Former CEO Jeff Smisek, who was forced to resign amidst a bribery scandal, was famously incompetent at labor negotiations. When United and Continental Airlines merged back in October 2010, he (rather bombastically) declared himself capable of unifying the workers of United and Continental under a familial contract by the end of 2011. We are assured that he did, in fact, work on this goal sometimes. But then 2011 came and went. And then 2015 came and Smisek went. The promised labor agreements didn’t happen.
This victory has positioned United to correct another major labor difficulty; the long standing quarrel involving the flight attendants and their profit sharing. The old contract did not entitle former Continental flight attendants to participate in the profit sharing program, a detail that obviously did not sit well. Last month, the Association of Flight Attendants reached an agreement with United that will largely remedy this.
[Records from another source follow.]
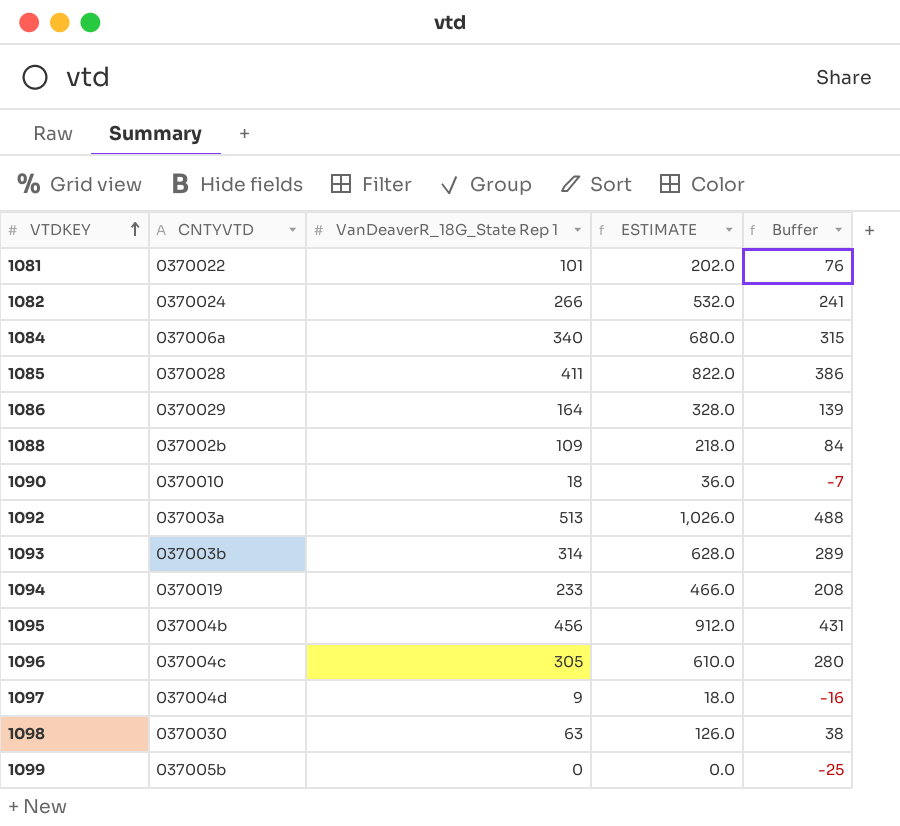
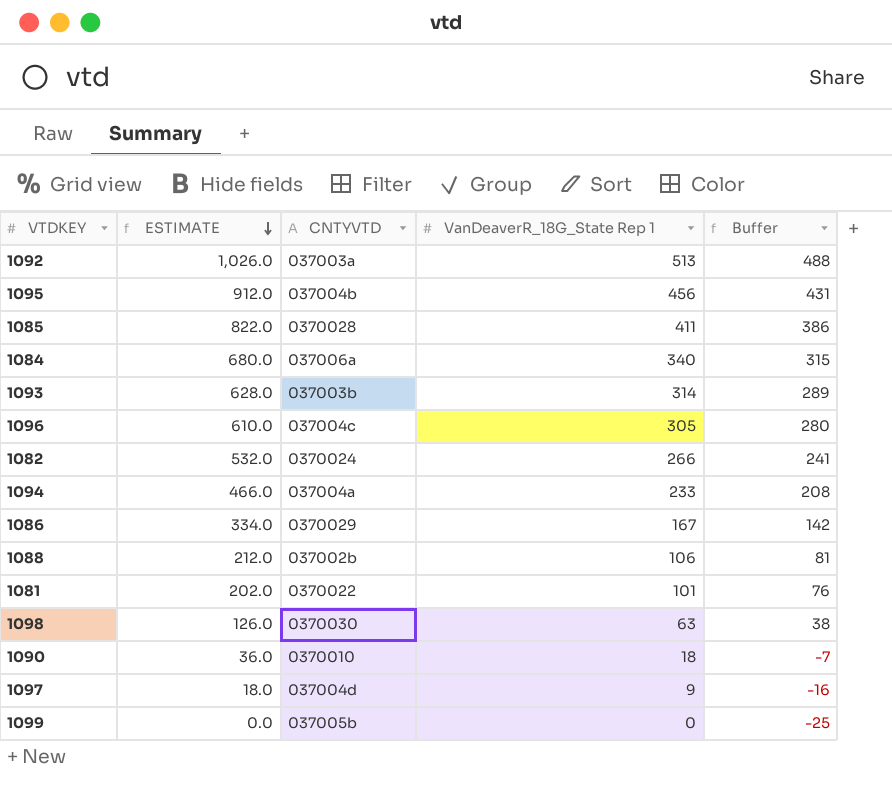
row order: VTDKEY ascending -> ESTIMATE descending
column ESTIMATE | position: 4 -> 2
1094 | CNTYVTD: 0370019 -> 037004a
1086 | ESTIMATE: 328.0 -> 334.0
1086 | VanDeaverR_18G_State Rep 1: 164 -> 167
1086 | Buffer: 139 -> 142
1088 | ESTIMATE: 218.0 -> 212.0
1088 | VanDeaverR_18G_State Rep 1: 109 -> 106
1088 | Buffer: 84 -> 81

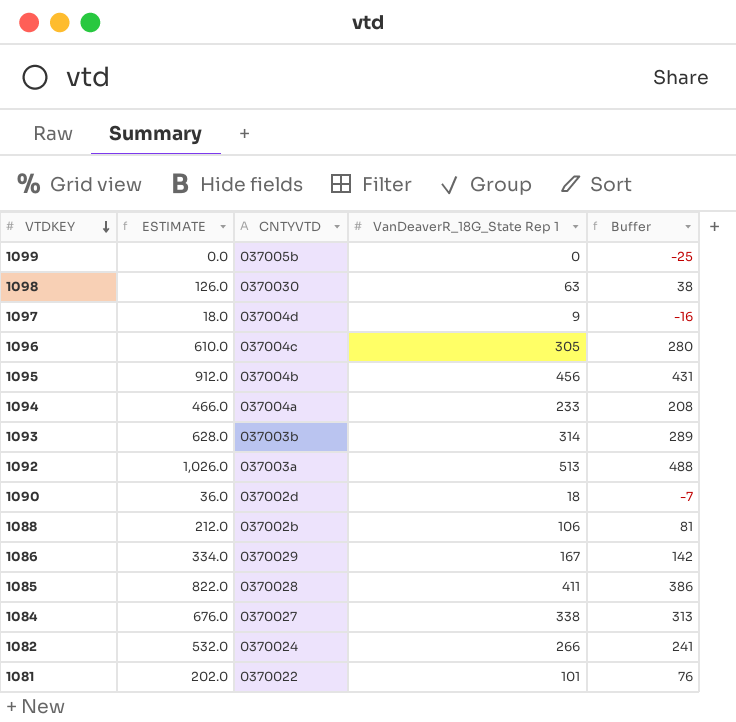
row order: ESTIMATE descending -> VTDKEY descending
1090 | CNTYVTD: 0370010 -> 037002d
1084 | ESTIMATE: 680.0 -> 676.0
1084 | CNTYVTD: 037006a -> 0370027
1084 | VanDeaverR_18G_State Rep 1: 340 -> 338
1084 | Buffer: 315 -> 313

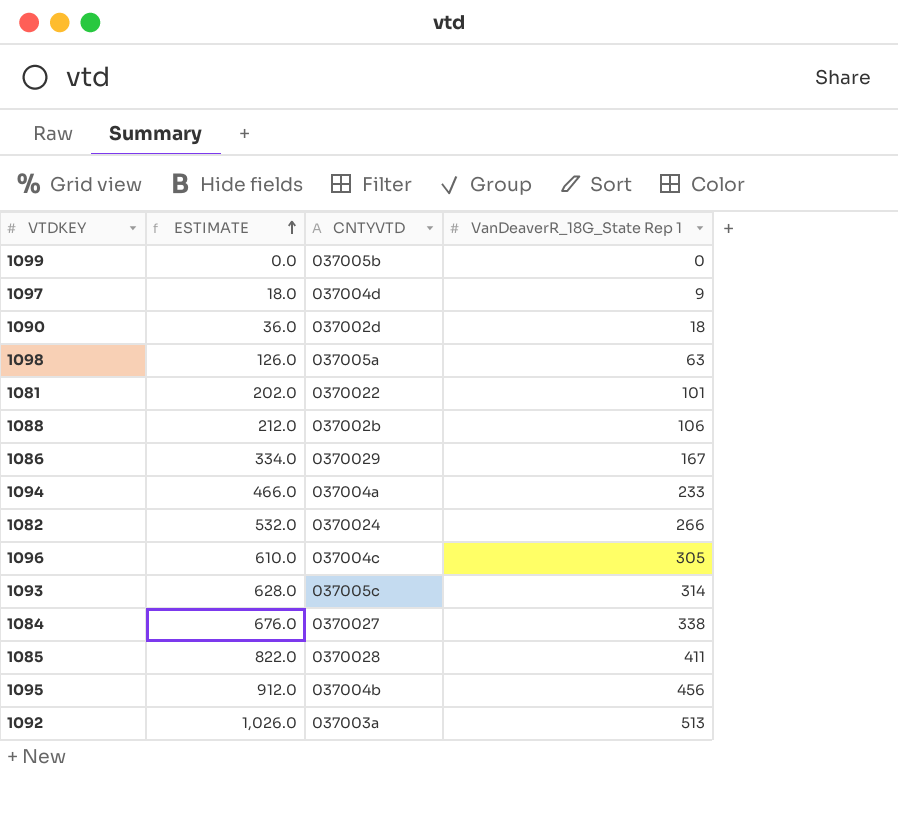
row order: VTDKEY descending -> ESTIMATE ascending
column Buffer | formula: [VanDeaverR_18G_State Rep 1] - 25 -> none
1098 | CNTYVTD: 0370030 -> 037005a
1093 | CNTYVTD: 037003b -> 037005c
Moving proactively to prevent future labor ugliness, United management has proposed expedited bargaining for both fleet service workers and pilots. In the case of the pilots, they have been offered a new fleet of 100-seat planes to fly, in the hopes that the increased need for pilot jobs will start the negotiations off sweetly. For the fleet services, a moratorium on outsourcing that will last through 2019. So, a little something under the tree for everybody. Merry Christmas.
What this is expected to do for the friendly skies
Under Smisek, United Airlines set levels of customer service dreadfulness that were unmatched by all other important air carriers. If United passengers during the Smisek era had been replaced by cows, PETA might have protested their treatment. Flying with Smisek-managed United had become so loathsome, that the annual Airline Quality Rating Report gave the airline the worst possible score it could give, and gave it for three consecutive years. Much of these problems can be laid at the feet of poor labor relations. Making employees hate their jobs seemed to almost be the goal of the Smisek era. Customers, innocently wandering into these hated workplaces, paid the price. Munoz seems to really be serious about reversing this strategy, and trying to convince employees to love their jobs once more. If so, then United passengers should expect to enjoy a much more welcoming workplace to fly through.
UPDATE: An earlier version incorrectly included a reference to a tentative agreement, instead of a proposal.